> Of course I always may add some extra models and dynamic mixing to beat BWTmix...
> But it will be SLOW!
Not necessarily. Well, it might be, if you'd really just _add_ something.
But current BWTmix model is really simple, and doesn't use SSE or fsm
counters, so there're certainly ways to beat it.
> keep the most important models with a static mixing plus one SSE
Don't forget about fsm. Basically, it should be possible to approximate
a few counters (maybe even with some small contexts) + dynamic mixing + SSE
by a pair of lookup tables (p=P[state] and state=update[state][bit])
Well, with increasing original state size (all counters, mixer and SSE states)
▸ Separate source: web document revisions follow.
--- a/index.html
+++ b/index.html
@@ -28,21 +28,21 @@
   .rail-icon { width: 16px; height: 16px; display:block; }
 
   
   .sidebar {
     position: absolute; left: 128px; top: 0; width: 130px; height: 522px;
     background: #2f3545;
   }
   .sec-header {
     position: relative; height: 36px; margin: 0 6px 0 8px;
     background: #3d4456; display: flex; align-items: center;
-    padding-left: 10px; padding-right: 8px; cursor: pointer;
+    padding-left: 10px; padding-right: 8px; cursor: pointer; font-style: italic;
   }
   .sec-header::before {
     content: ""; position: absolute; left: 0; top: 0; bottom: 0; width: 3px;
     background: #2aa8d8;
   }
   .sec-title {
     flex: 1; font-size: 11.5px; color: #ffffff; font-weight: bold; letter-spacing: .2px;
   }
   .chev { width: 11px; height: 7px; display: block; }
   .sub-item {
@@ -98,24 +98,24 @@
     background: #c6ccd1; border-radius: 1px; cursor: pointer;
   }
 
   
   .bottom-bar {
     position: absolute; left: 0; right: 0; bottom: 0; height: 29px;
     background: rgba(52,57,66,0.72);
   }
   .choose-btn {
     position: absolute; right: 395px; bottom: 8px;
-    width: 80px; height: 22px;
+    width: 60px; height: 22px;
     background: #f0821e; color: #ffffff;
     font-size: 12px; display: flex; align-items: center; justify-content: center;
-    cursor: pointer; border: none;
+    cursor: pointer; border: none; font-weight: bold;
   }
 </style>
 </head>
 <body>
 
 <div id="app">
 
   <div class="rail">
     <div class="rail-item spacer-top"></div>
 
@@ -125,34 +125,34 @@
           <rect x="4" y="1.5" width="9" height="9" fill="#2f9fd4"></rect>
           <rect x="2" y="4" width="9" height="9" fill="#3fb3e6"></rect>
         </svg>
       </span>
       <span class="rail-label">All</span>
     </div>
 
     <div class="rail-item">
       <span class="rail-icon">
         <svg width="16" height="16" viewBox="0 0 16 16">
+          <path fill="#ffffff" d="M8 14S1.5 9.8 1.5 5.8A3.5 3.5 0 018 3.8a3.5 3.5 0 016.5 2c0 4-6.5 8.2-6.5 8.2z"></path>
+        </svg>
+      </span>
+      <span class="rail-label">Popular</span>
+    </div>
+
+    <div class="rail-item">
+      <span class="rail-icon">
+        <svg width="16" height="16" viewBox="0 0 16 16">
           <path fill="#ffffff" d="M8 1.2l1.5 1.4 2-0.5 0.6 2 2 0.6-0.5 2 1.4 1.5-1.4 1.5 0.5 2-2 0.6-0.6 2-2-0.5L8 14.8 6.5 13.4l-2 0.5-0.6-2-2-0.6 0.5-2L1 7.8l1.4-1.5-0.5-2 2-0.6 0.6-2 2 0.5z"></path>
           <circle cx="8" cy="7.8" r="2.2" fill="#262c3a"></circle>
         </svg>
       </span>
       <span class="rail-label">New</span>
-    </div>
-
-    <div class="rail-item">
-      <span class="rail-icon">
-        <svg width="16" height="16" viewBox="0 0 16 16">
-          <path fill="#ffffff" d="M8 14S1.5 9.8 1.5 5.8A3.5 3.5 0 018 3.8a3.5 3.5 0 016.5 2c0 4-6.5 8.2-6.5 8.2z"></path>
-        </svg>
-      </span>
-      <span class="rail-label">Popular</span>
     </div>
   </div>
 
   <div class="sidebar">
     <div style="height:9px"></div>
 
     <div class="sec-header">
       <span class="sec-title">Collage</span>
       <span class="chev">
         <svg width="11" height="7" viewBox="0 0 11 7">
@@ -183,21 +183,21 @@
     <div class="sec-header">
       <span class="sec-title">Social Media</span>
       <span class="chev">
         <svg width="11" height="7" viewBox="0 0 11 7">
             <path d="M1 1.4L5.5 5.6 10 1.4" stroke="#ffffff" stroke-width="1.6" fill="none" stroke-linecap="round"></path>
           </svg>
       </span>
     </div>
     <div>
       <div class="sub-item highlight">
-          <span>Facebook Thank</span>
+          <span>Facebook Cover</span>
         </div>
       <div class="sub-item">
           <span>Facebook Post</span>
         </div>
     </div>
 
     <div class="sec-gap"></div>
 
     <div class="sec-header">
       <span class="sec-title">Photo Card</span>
it becomes harder to enumerate all submodel states and determine which are
relevant, but that's what makes it interesting 
And a pair of counters with static mixing is an obvious target for that.
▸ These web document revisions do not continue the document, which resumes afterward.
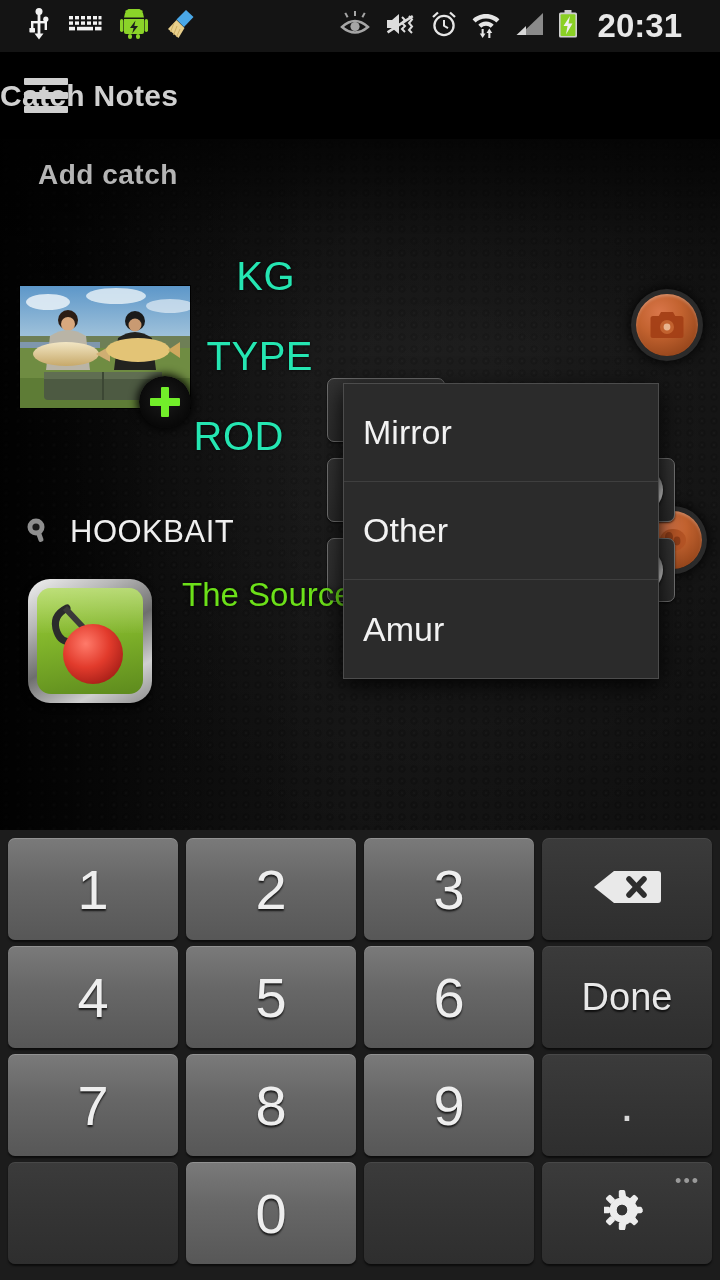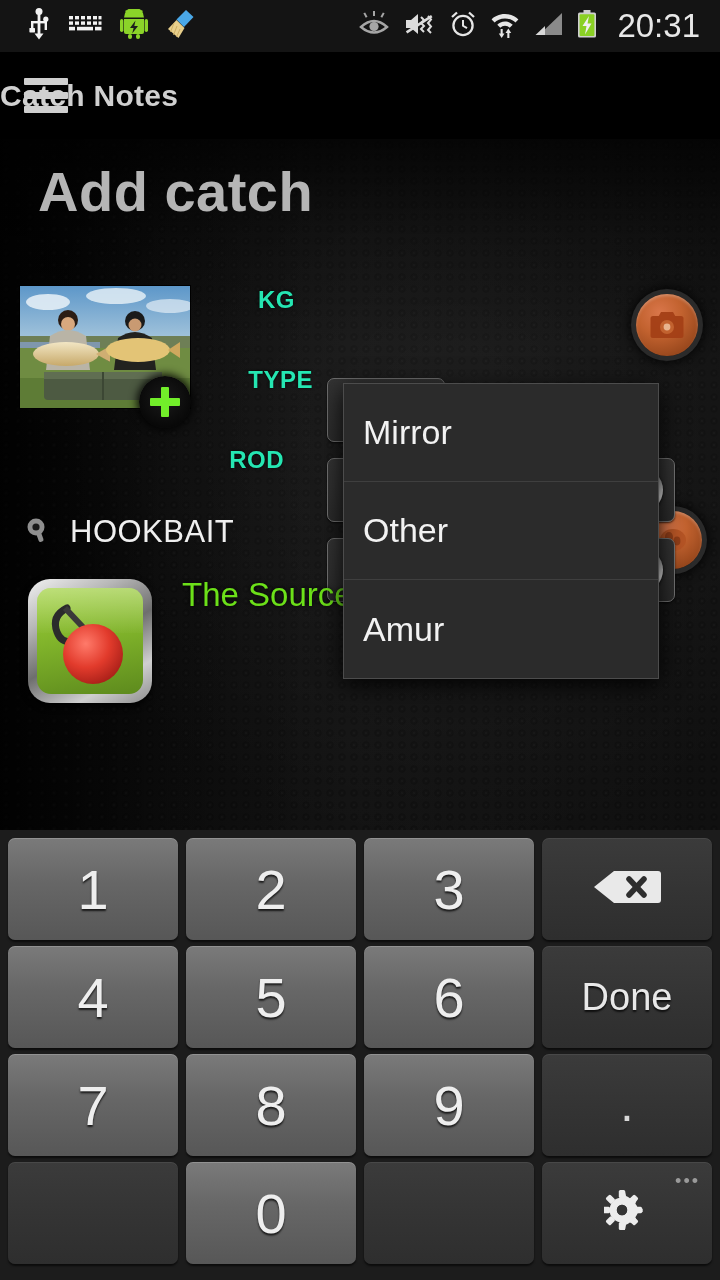--- a/index.html
+++ b/index.html
@@ -11,21 +11,21 @@
     position:relative;
   }
 
   
   #status-bar {
     position:absolute; left:0; top:0; width:720px; height:52px;
     background:#141414;
     display:flex; align-items:center;
   }
   #status-left { display:flex; align-items:center; gap:18px; padding-left:28px; }
-  #status-right { margin-left:auto; display:flex; align-items:center; gap:14px; padding-right:20px; }
+  #status-right { margin-left:auto; display:flex; align-items:center; gap:14px; padding-right:38px;font-weight:bold; }
   .sicon { display:block; }
   #clock {
     color:#e8e8e8; font-size:33px; letter-spacing:0px;
     font-family:"Liberation Sans", sans-serif; margin-left:6px;
   }
 
   
   #action-bar {
     position:absolute; left:0; top:52px; width:720px; height:87px;
     background:#000;
@@ -54,21 +54,21 @@
   
   #content:after{
     content:""; position:absolute; inset:0; pointer-events:none;
     background:
       linear-gradient(180deg, rgba(0,0,0,0.75) 0%, rgba(0,0,0,0.25) 14%, rgba(0,0,0,0) 30%),
       linear-gradient(90deg, rgba(0,0,0,0.8) 0%, rgba(0,0,0,0.15) 22%, rgba(0,0,0,0) 45%);
   }
 
   #page-title {
     position:absolute; left:38px; top:20px;
-    color:#b5b5b5; font-size:56px; font-weight:bold; letter-spacing:0.5px;
+    color:#b5b5b5; font-size:28px; font-weight:bold; letter-spacing:0.5px;
     z-index:5;
   }
 
   
   .round-btn {
     border-radius:50%;
     background:
       radial-gradient(circle at 38% 30%, #d9764a 0%, #c2622f 38%, #9e4b1f 72%, #7b3714 100%);
     box-shadow: 0 0 0 5px #2a2a2a, 0 0 12px 6px rgba(0,0,0,0.85), inset 0 2px 3px rgba(255,255,255,0.25);
     display:flex; align-items:center; justify-content:center;
@@ -95,24 +95,23 @@
     position:relative; width:30px; height:30px;
   }
   #add-photo-btn .plus:before, #add-photo-btn .plus:after{
     content:""; position:absolute; background:#72ee2a; border-radius:1px;
   }
   #add-photo-btn .plus:before{ left:11px; top:0; width:8px; height:30px; }
   #add-photo-btn .plus:after{ left:0; top:11px; width:30px; height:8px; }
 
   
   .flabel {
-    position:absolute; color:#25e6b2; font-weight:bold; font-size:24px;
+    position:absolute; color:#25e6b2; font-weight:normal; font-size:40px;
     letter-spacing:0.5px; text-align:right; z-index:5;
     text-shadow:0 0 3px rgba(0,0,0,0.9);
-    margin-top:32px;
   }
   #label-kg   { left:120px; top:115px; width:175px; }
   #label-type { left:138px; top:195px; width:175px; }
   #label-rod  { left:109px; top:275px; width:175px; }
 
   
   .field-box {
     position:absolute; z-index:5;
     background:linear-gradient(180deg,#333333 0%,#2c2c2c 100%);
     border:1px solid #6e6e6e; border-radius:7px;

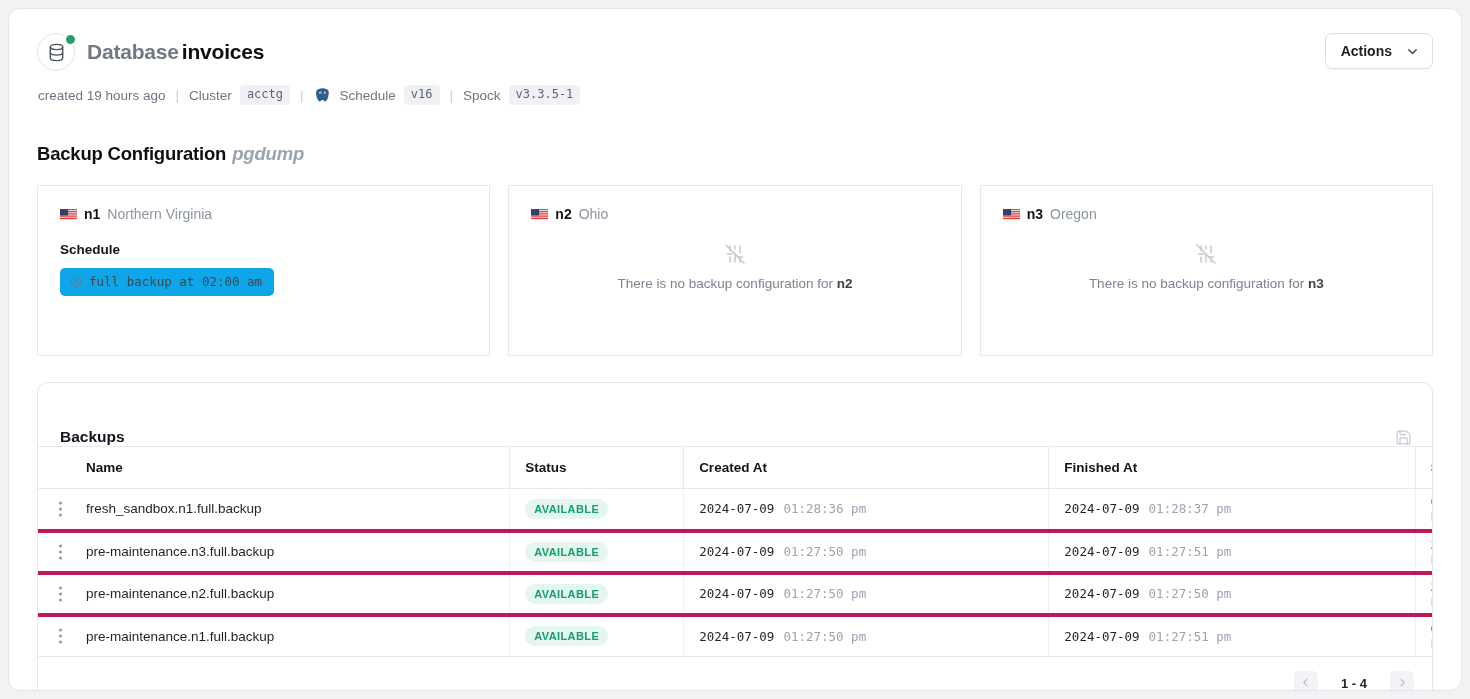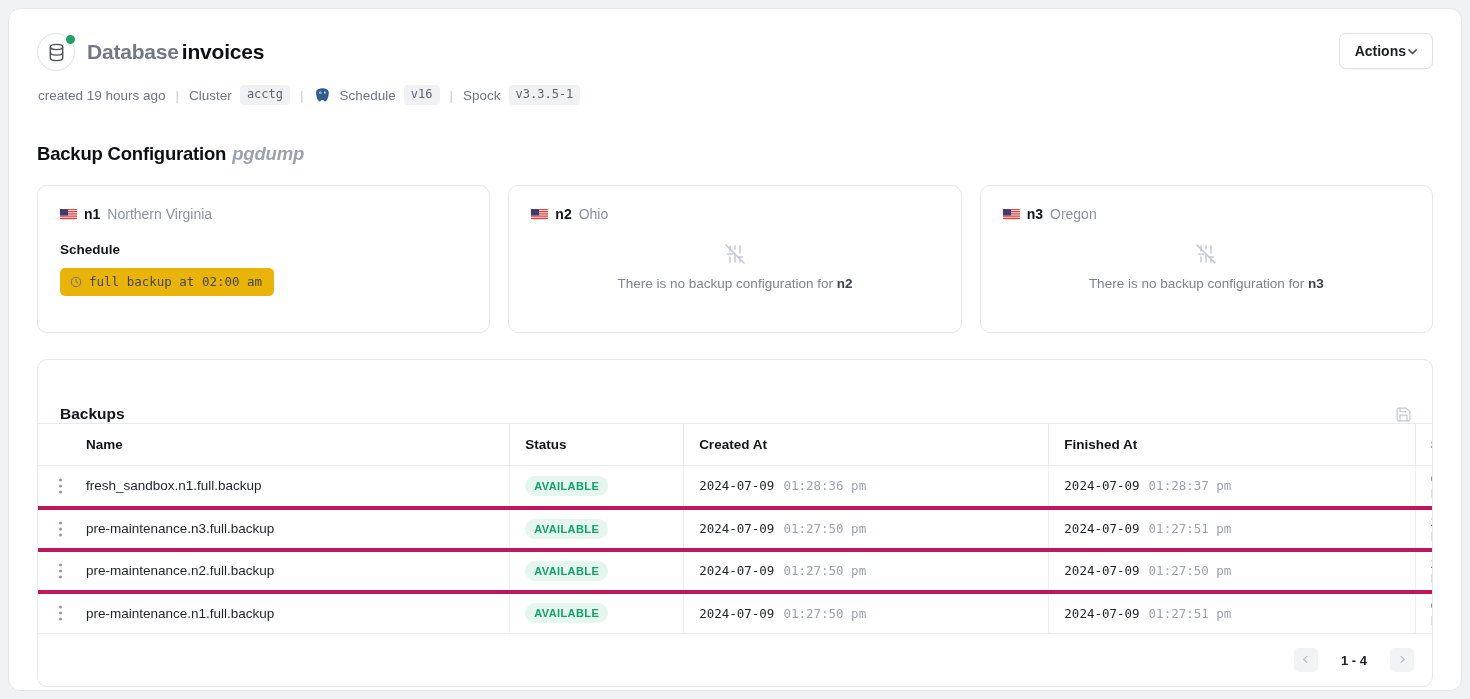--- a/index.html
+++ b/index.html
@@ -56,21 +56,21 @@
     color: #5a6472;
     border-radius: 4px;
     padding: 2px 7px 3px 7px;
     font-family: "DejaVu Sans Mono", monospace;
     font-size: 12px;
     line-height: 15px;
   }
   .pg-logo { display: inline-flex; align-items: center; margin-right: 1px; }
 
   .actions-btn {
-    display: inline-flex; align-items: center; gap: 0;
+    display: inline-flex; align-items: center; gap: 14px;
     border: 1px solid #dcdfe5;
     background: #ffffff;
     border-radius: 7px;
     padding: 9px 13px 9px 15px;
     font-size: 14px; font-weight: 700; color: #1c1f24;
     cursor: pointer;
     box-shadow: 0 1px 1px rgba(16,24,40,0.04);
   }
   .chev { color: #4a515b; display: inline-flex; }
 
@@ -84,39 +84,39 @@
 
   
   .node-grid {
     display: grid;
     grid-template-columns: repeat(3, 1fr);
     gap: 18px;
     margin-top: 20px;
   }
   .node-card {
     border: 1px solid #e4e7ec;
-    border-radius: 10px;
+    border-radius: 0;
     background: #fff;
-    height: 148px;
+    height: 171px;
     padding: 20px 22px;
     position: relative;
   }
   .node-head { display: flex; align-items: center; gap: 7px; font-size: 14px; }
   .flag-img { width: 17px; height: 12px; display: inline-block; border-radius: 1.5px; overflow: hidden; position: relative; }
   .node-code { font-weight: 700; color: #11141a; }
   .node-region { color: #8b94a1; }
 
   .schedule-label {
     margin-top: 20px;
     font-size: 13.5px; font-weight: 700; color: #11141a;
   }
   .schedule-tag {
     margin-top: 11px;
     display: inline-flex; align-items: center; gap: 7px;
-    background: #eab308;
+    background: #0ea5e9;
     border-radius: 5px;
     padding: 6px 12px 7px 10px;
     font-family: "DejaVu Sans Mono", monospace;
     font-size: 12.5px;
     color: #41474f;
   }
   .clock-icon { display: inline-flex; color: #6b7380; }
 
   .empty-state {
     position: absolute;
> At the same time, experience with such over-weighed
> CM-back-ends as unreleased BCM009 and BWTmix really help
> to find out what kind of models/techniques are the best
> and how close the lighter CM is...
Well, as I was always saying... its just rational to get as
much compression as possible - basically to estimate
the data redundancy, and only after that start to optimize
on speed, knowing the cost of compression you're losing.
And BWTmix is not really "overweighted" - its just a very
straightforward implementation, which probably would be
able to reach the speed of bcm008 if optimized.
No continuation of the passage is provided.